_MATERIAL PROVIDED_:
______________________________
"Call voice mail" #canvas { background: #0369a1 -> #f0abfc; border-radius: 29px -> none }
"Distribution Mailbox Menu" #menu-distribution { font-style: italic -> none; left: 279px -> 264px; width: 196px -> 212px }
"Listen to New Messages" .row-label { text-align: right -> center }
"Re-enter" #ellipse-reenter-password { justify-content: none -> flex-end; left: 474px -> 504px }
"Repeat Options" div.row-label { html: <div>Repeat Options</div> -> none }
______________________________
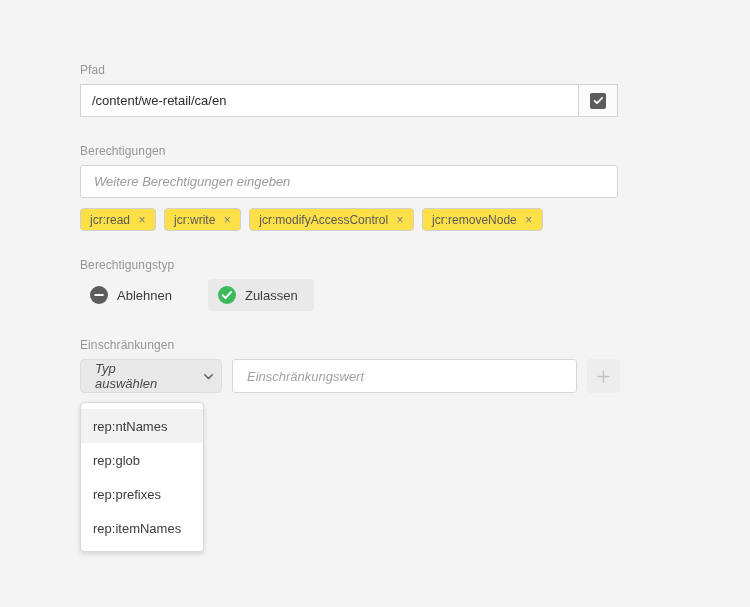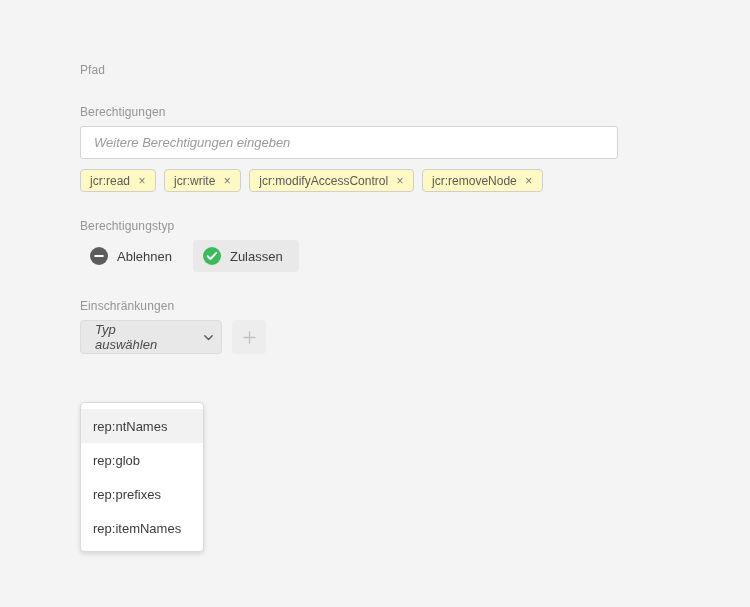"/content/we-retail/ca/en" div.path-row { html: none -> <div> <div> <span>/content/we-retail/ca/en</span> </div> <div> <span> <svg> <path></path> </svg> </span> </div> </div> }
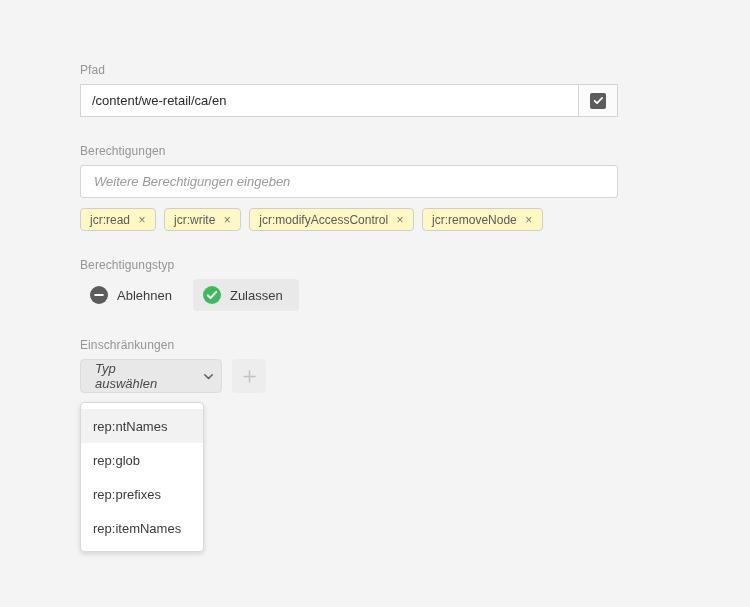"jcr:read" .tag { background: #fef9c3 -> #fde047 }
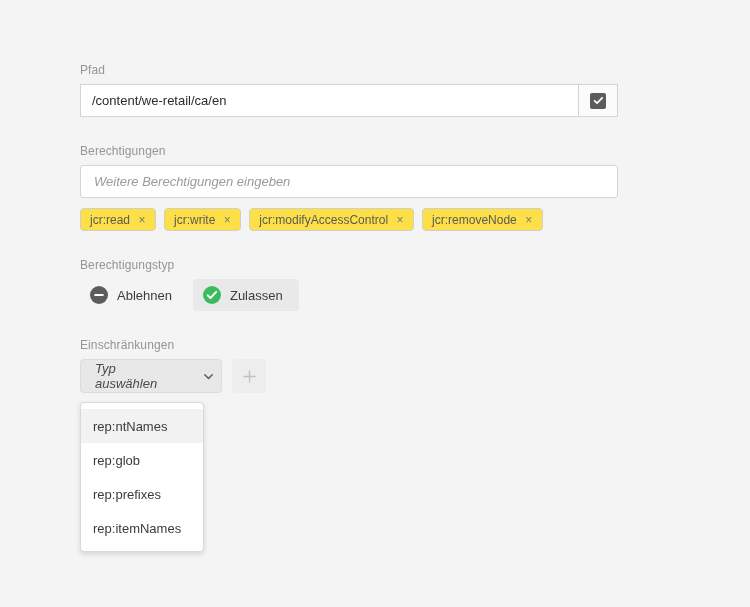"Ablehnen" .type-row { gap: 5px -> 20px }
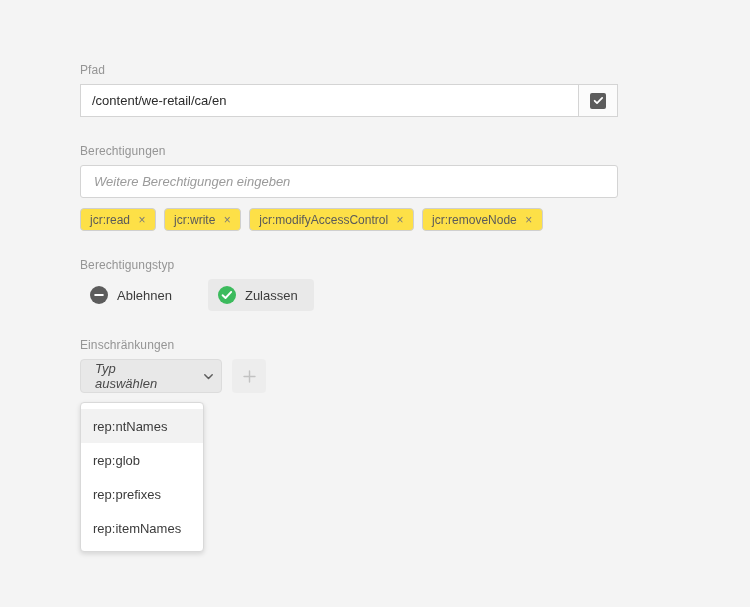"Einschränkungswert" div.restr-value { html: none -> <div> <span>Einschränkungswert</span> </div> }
______________________________
_DIRECTIONS_: Exactly as written above, retype the lines starting at the one holding "-> <div> <div>" and ending at the one holding "-> <div> <span>Einschränkungswert</span>", both included, but not the pictures.

_WRITTEN SOLUTION_:
"/content/we-retail/ca/en" div.path-row { html: none -> <div> <div> <span>/content/we-retail/ca/en</span> </div> <div> <span> <svg> <path></path> </svg> </span> </div> </div> }
"jcr:read" .tag { background: #fef9c3 -> #fde047 }
"Ablehnen" .type-row { gap: 5px -> 20px }
"Einschränkungswert" div.restr-value { html: none -> <div> <span>Einschränkungswert</span> </div> }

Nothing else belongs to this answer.